Eventually we found a little place in Playa Pelada called Seekretspot, it was also an internet cafĂ© and was run by a very friendly French guy who made you feel right at home, opening his kitchen to us and inviting us to surf with him in the morning. We met him out at the river mouth in the morning The waves were head high (or more), peeling left with decent shape and together with Stefan and his 2 friends we were the first to get in the water I sat on the shoulder for set after set trying to get my nerve up. There was an offshore breeze which is great for the shape of the wave, but also adds to the intimidating nature of the wave by sending spray up and over the backside of the wave as it is forming.

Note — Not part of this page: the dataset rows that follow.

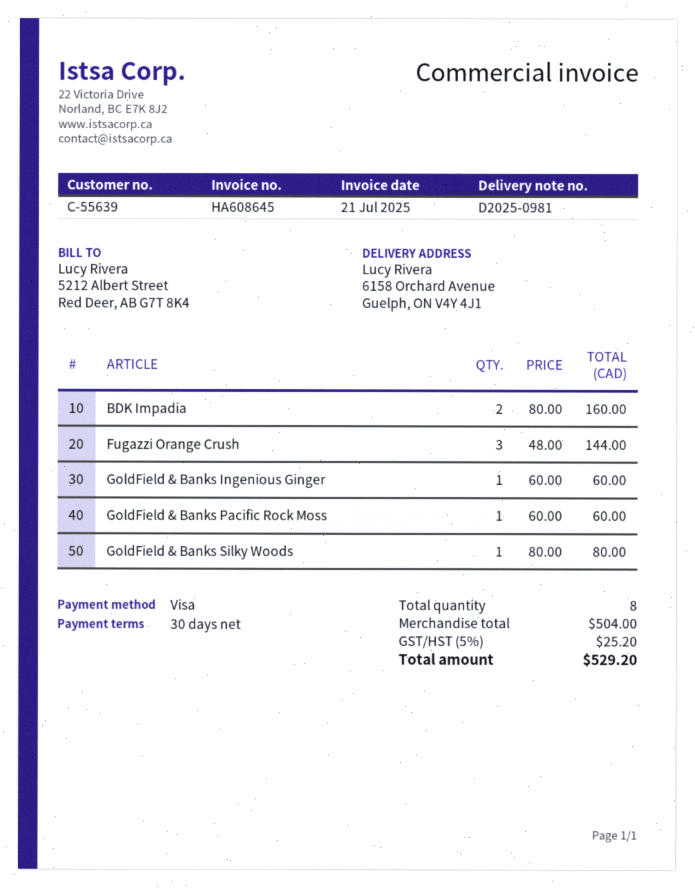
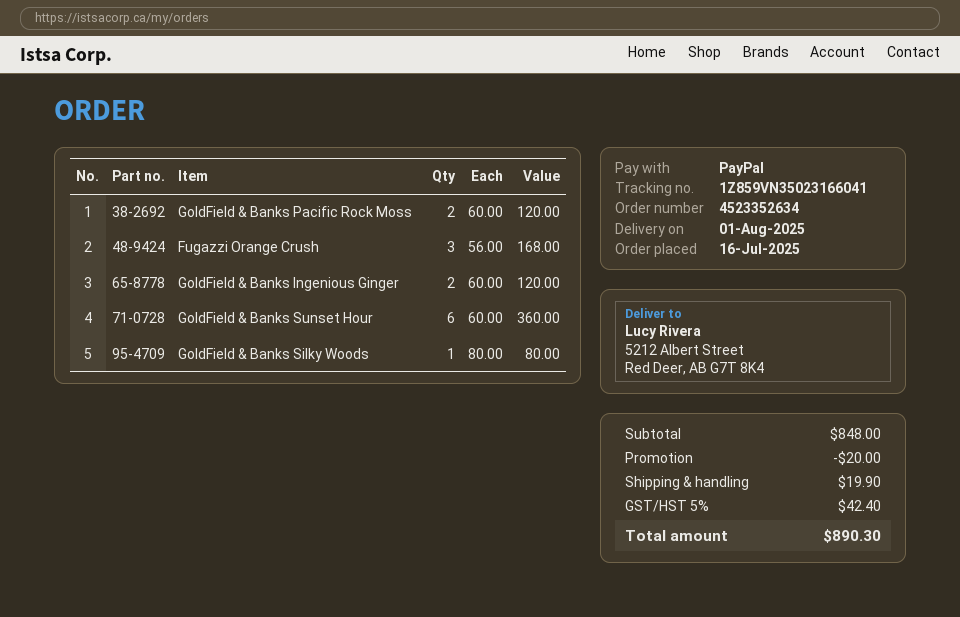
payment method: Visa -> PayPal
ship to: 6158 Orchard Avenue, Guelph, ON V4Y 4J1 -> 5212 Albert Street, Red Deer, AB G7T 8K4
BDK Impadia: 2 x 80.00 = 160.00 -> none
Fugazzi Orange Crush: 3 x 48.00 = 144.00 -> 3 x 56.00 = 168.00
GoldField & Banks Ingenious Ginger: 1 x 60.00 = 60.00 -> 2 x 60.00 = 120.00
GoldField & Banks Pacific Rock Moss: 1 x 60.00 = 60.00 -> 2 x 60.00 = 120.00
GoldField & Banks Sunset Hour: none -> 6 x 60.00 = 360.00
subtotal: 504.00 -> 848.00
discount: none -> 20.00
shipping: none -> 19.90
tax: 5% = 25.20 -> 5% = 42.40
total: 529.20 -> 890.30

Finally after a little encouragement from the guys, I moved into the sweet spot and catch the first wave I paddled for. John, although a little tentative to start, had quickly moved over to the “spot“ and enjoyed some great waves. The best thing about this break was that the lack of a crowd - it was like our private break courtesy of Stefan.

Ok, by now you may be wondering how come there are no pictures of us actually surfing, or for that matter any pictures of the surf itself. Well, first that would require one of us to stay on the shore while the other was out having fun - neither of us are that self-less. Second, unfortunately petty thief is a bit of an issue here. We leave nothing in the car except maybe a jar of peanut butter & jelly (PB&J sandwiches are life savers!) Likewise its recommended to take nothing to the beach that you value - just about anything left unattended has a chance of disappearing...camera, sunglasses, even flip-flops. So ... we are left with undocumented memories and stories that can grow grander with time uninhibited by pictures reflecting reality.